The problem
All entries must be repeated exactly; do not include the pictures.

Records shown
········
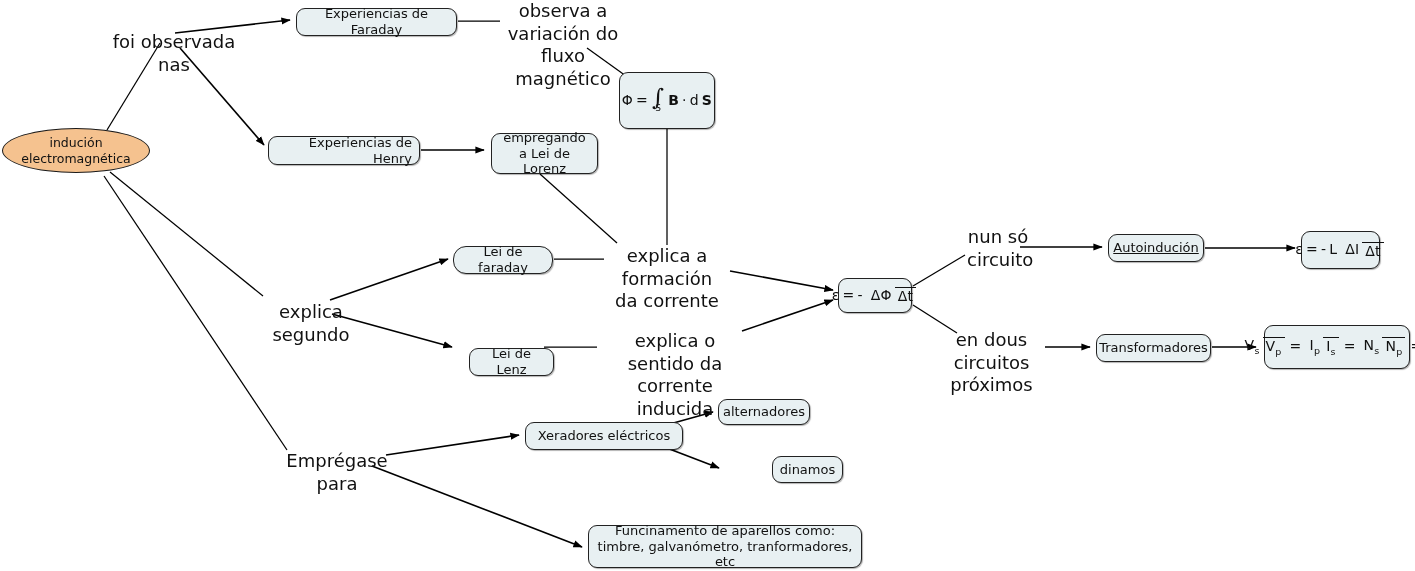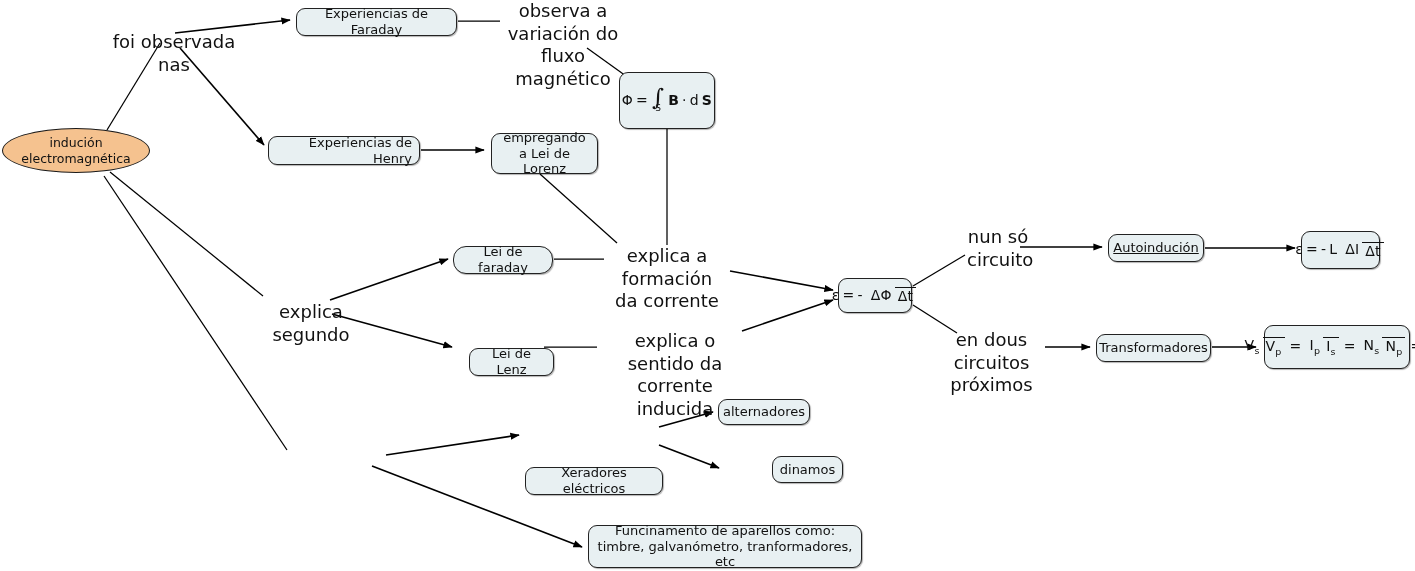"Xeradores eléctricos" div.node { margin-top: 45px -> none; width: 138px -> 158px }
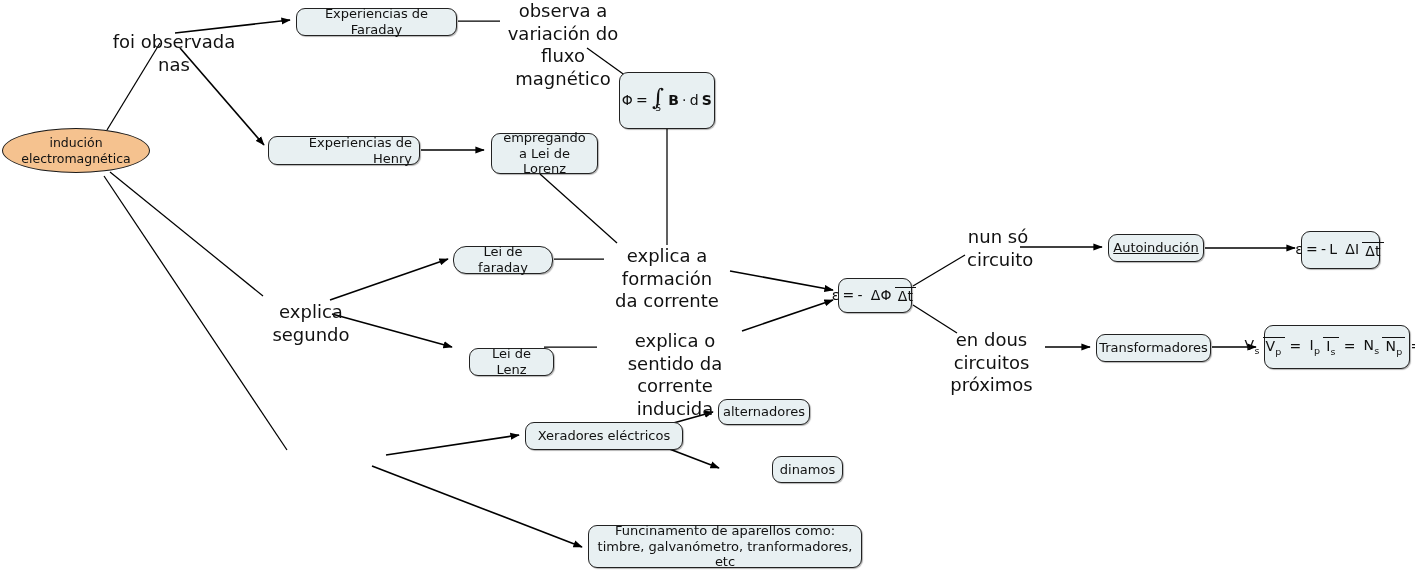"Emprégase para" div.label { html: none -> <div>Emprégase para</div> }
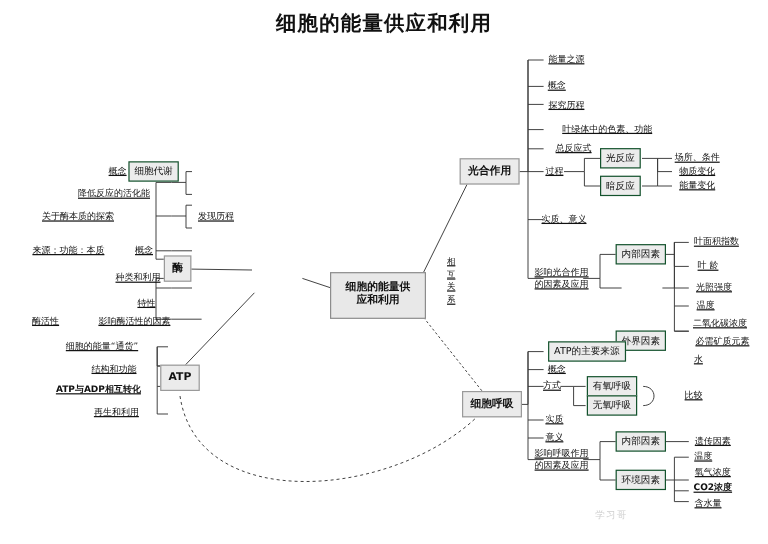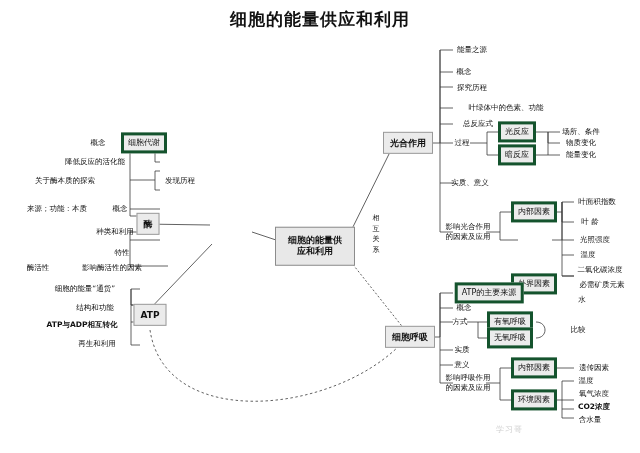"能量之源" .node.plain { text-decoration: none -> underline }
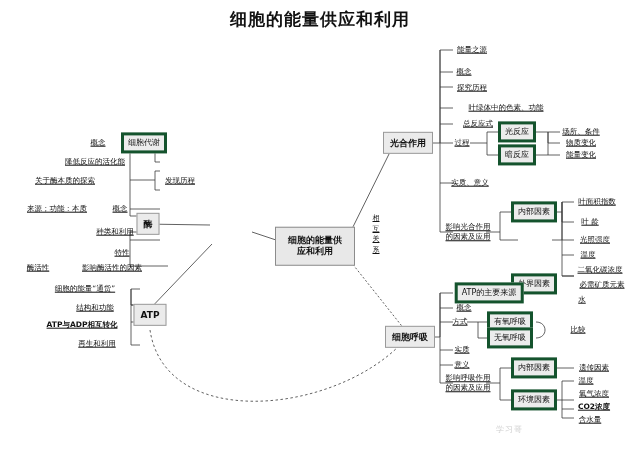"光反应" .node.smallbox { border: 3px solid #14532d -> 1px solid #14532d }
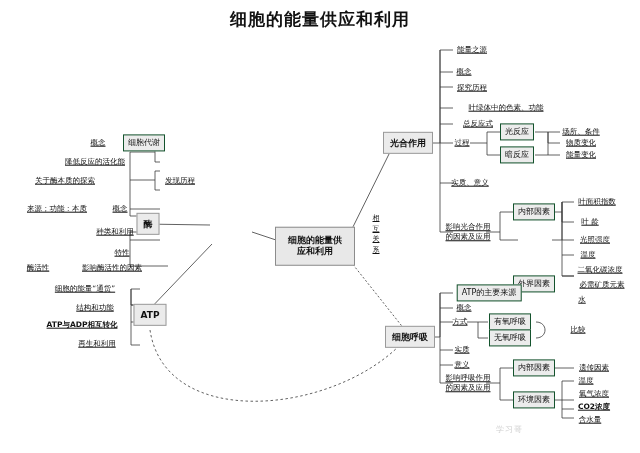"细胞代谢" div.node { left: 144px -> 128px }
········
Response
"Xeradores eléctricos" div.node { margin-top: 45px -> none; width: 138px -> 158px }
"Emprégase para" div.label { html: none -> <div>Emprégase para</div> }
"能量之源" .node.plain { text-decoration: none -> underline }
"光反应" .node.smallbox { border: 3px solid #14532d -> 1px solid #14532d }
"细胞代谢" div.node { left: 144px -> 128px }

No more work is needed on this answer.